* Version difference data
========================
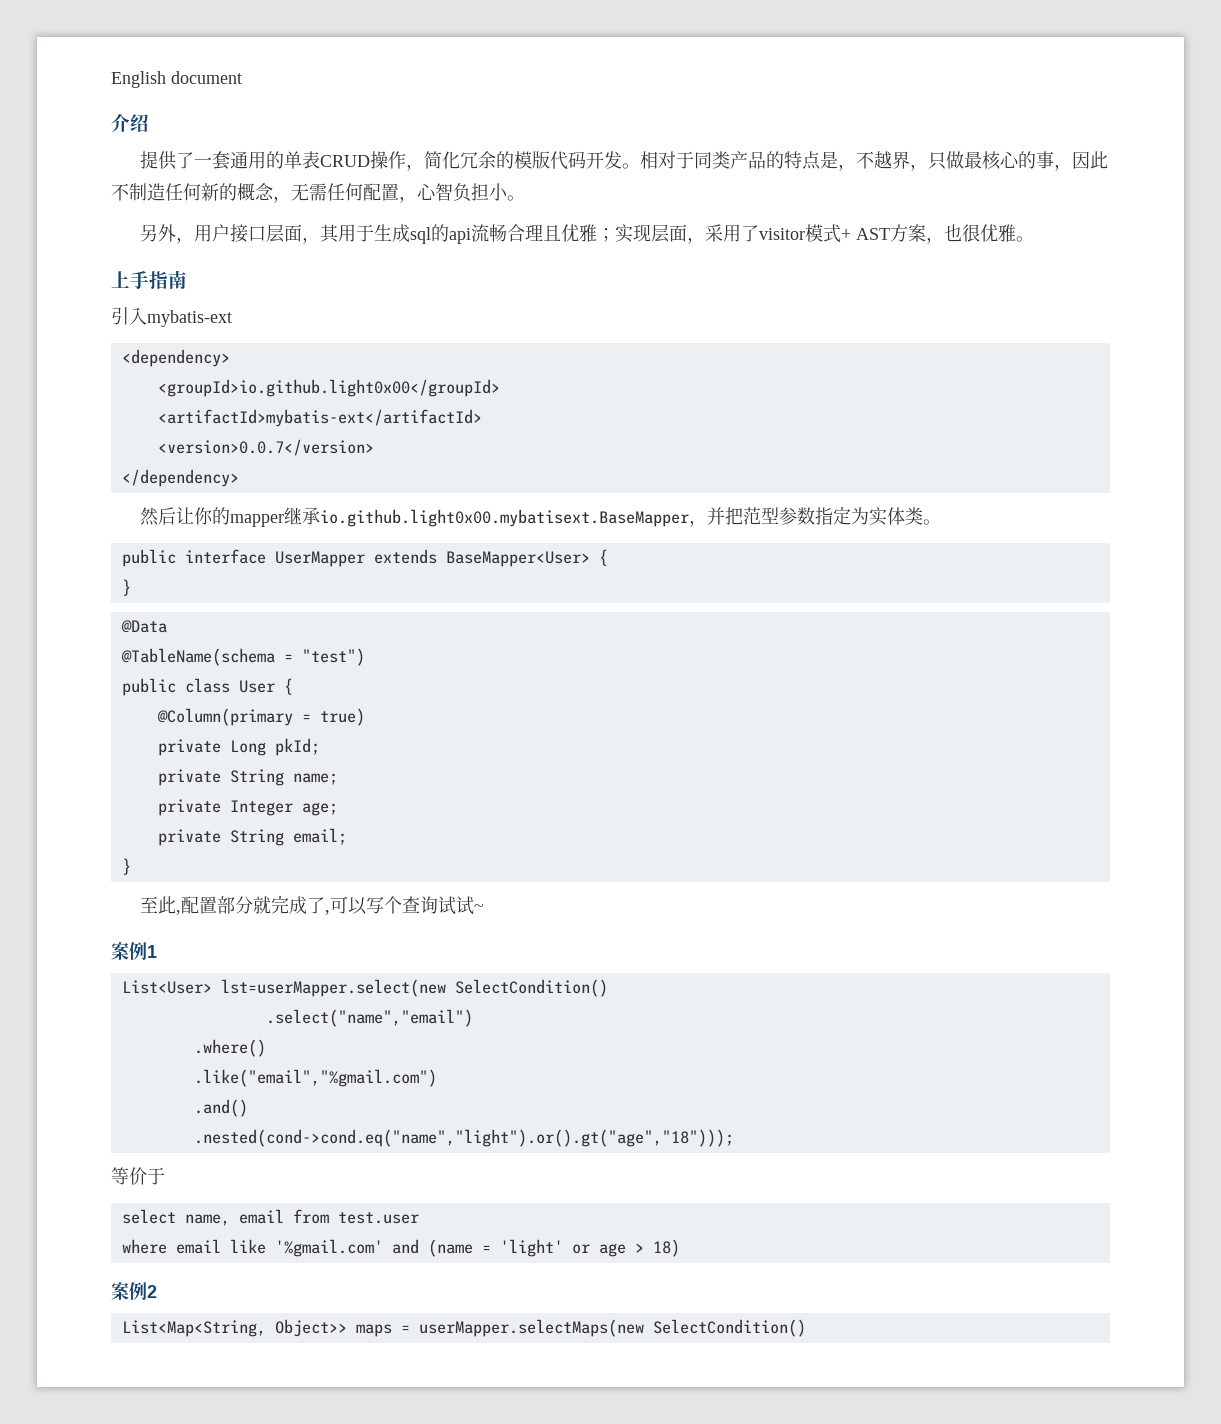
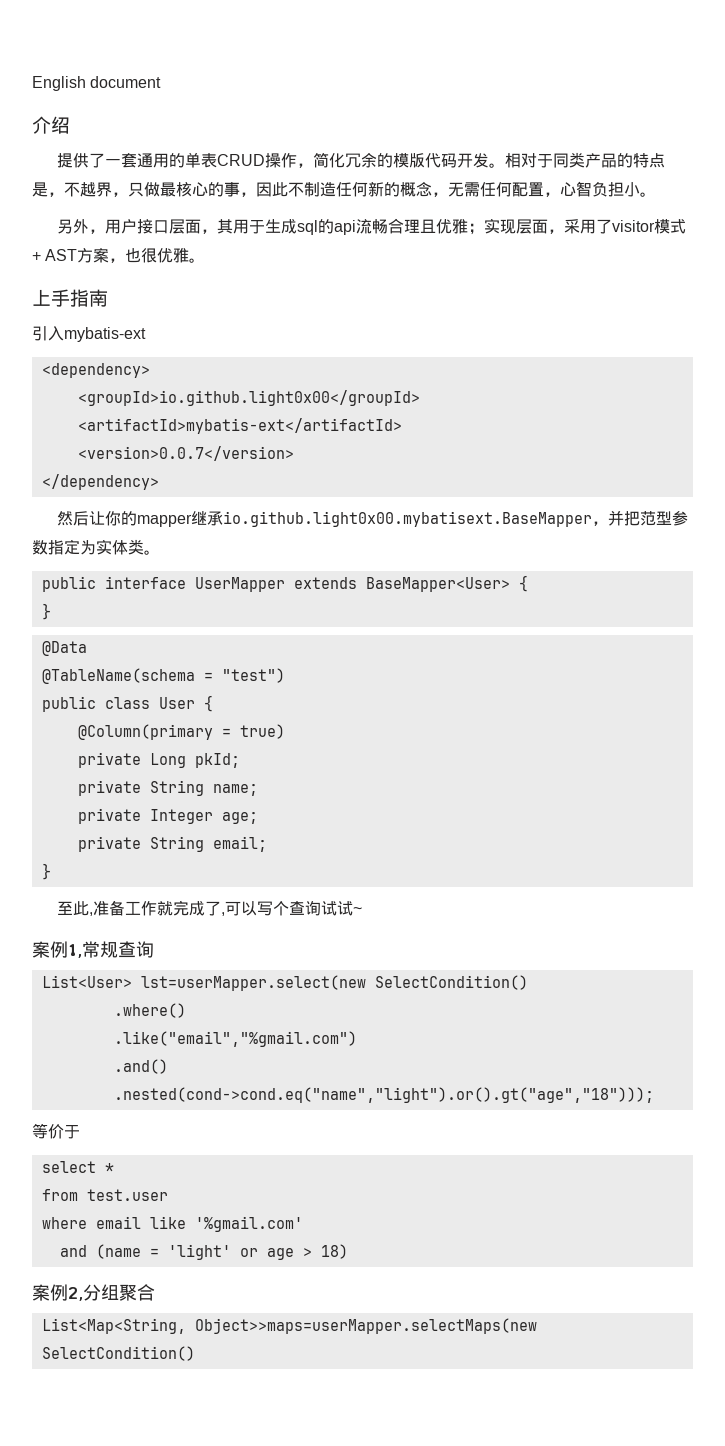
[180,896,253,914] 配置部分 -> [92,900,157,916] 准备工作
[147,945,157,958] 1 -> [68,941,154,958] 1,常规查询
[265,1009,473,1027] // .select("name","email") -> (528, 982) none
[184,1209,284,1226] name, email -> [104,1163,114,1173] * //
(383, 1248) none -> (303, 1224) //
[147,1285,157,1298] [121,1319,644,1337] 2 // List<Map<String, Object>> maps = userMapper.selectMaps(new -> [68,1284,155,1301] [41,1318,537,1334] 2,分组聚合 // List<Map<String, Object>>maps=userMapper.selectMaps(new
========================
The lines from the one with "[184,1209,284,1226] name, email" through the end of the data above are to be set down exactly, with both boundary lines included and no other lines.

* Response area
[184,1209,284,1226] name, email -> [104,1163,114,1173] * //
(383, 1248) none -> (303, 1224) //
[147,1285,157,1298] [121,1319,644,1337] 2 // List<Map<String, Object>> maps = userMapper.selectMaps(new -> [68,1284,155,1301] [41,1318,537,1334] 2,分组聚合 // List<Map<String, Object>>maps=userMapper.selectMaps(new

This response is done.